Dataset records:
◆ ◆ ◆

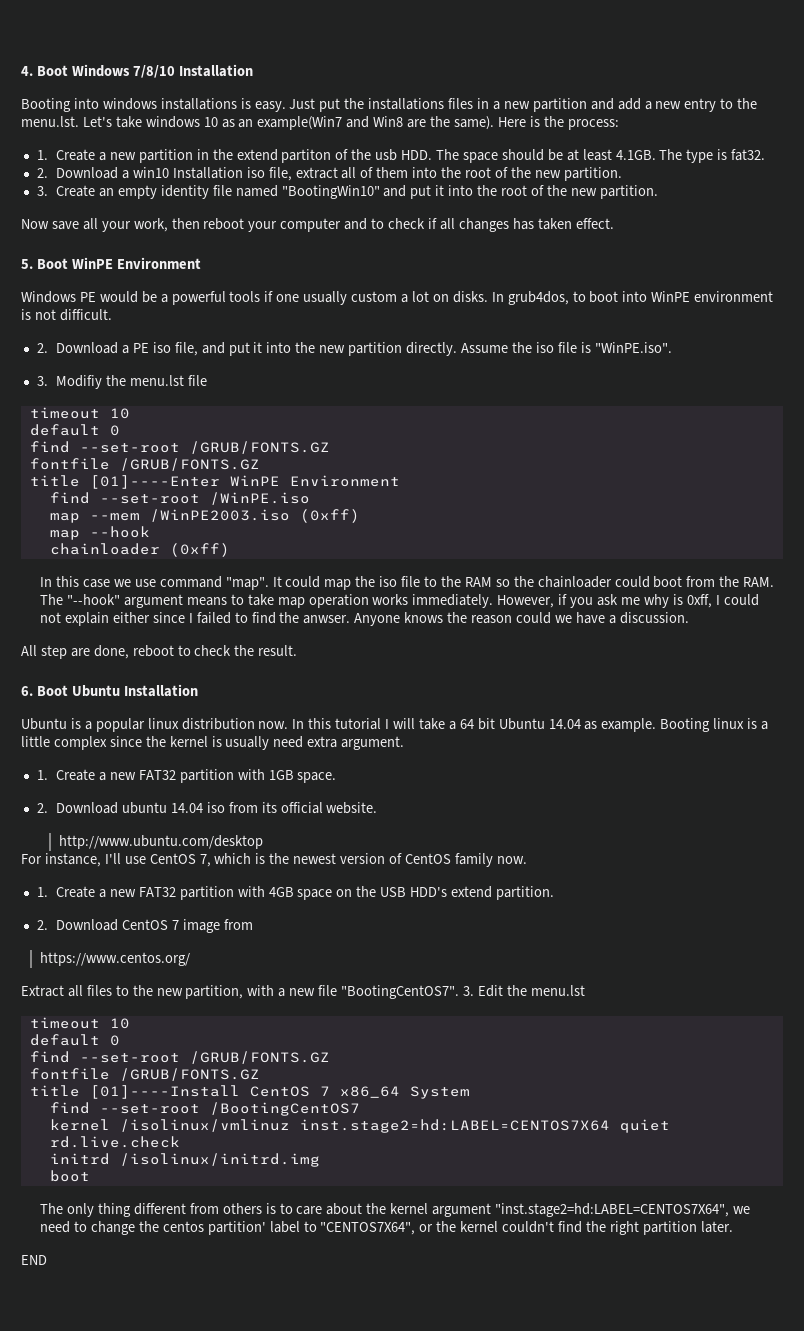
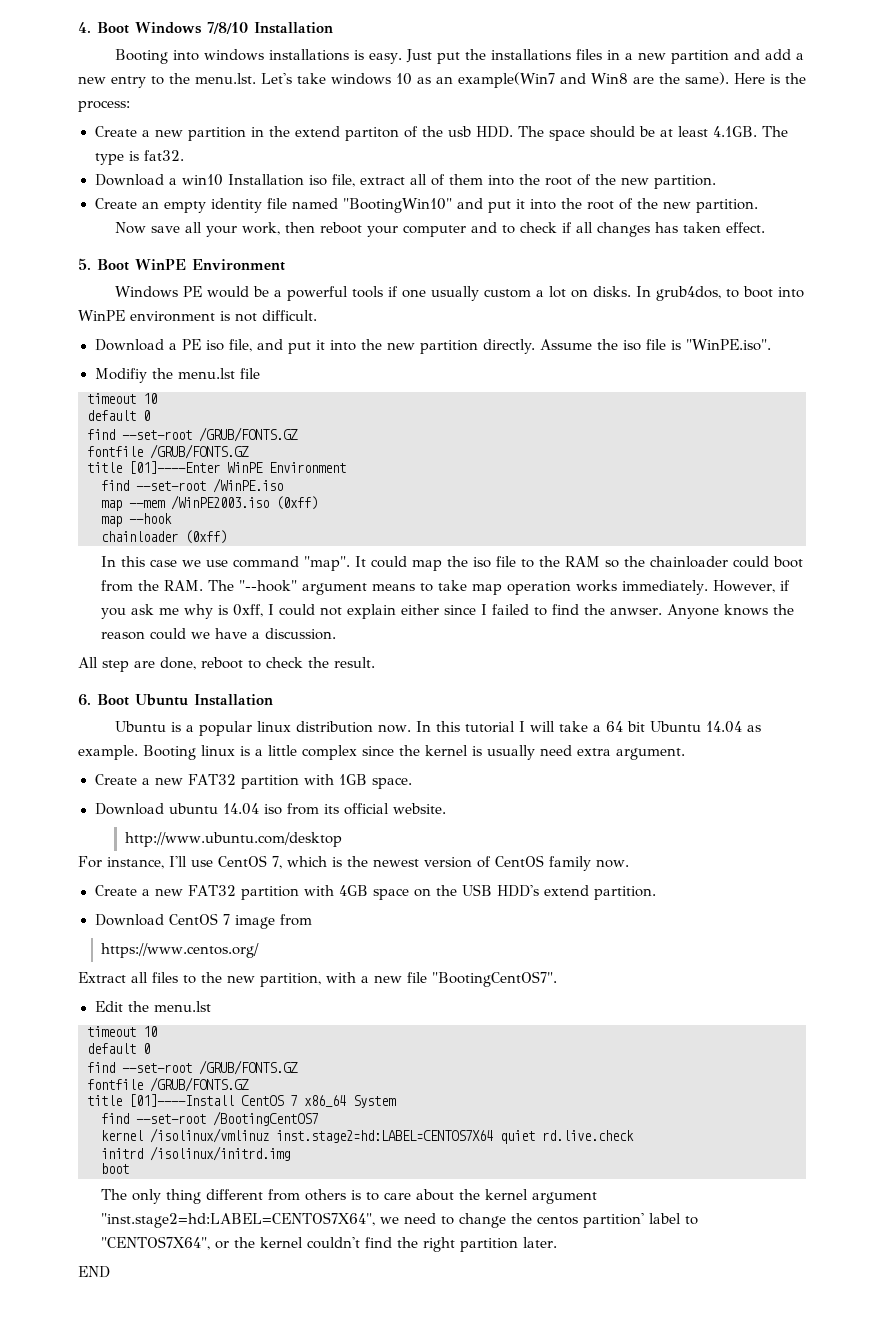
[36,150,48,160] 1. -> (130, 106) none
[36,168,48,178] 2. -> (184, 155) none
[36,186,48,196] 3. -> (716, 182) none
[36,343,48,353] 2. -> (317, 315) none
[36,376,48,386] 3. -> (772, 345) none
[36,770,48,780] 1. -> (685, 754) none
[36,803,48,813] 2. -> (413, 783) none
[36,887,48,897] 1. -> (629, 863) none
[36,920,48,930] 2. -> (657, 893) none
[462,986,474,996] 3. -> (557, 979) //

◆ ◆ ◆

What to work on: Copy each line of the listing that carries the string "none".

Response area:
[36,150,48,160] 1. -> (130, 106) none
[36,168,48,178] 2. -> (184, 155) none
[36,186,48,196] 3. -> (716, 182) none
[36,343,48,353] 2. -> (317, 315) none
[36,376,48,386] 3. -> (772, 345) none
[36,770,48,780] 1. -> (685, 754) none
[36,803,48,813] 2. -> (413, 783) none
[36,887,48,897] 1. -> (629, 863) none
[36,920,48,930] 2. -> (657, 893) none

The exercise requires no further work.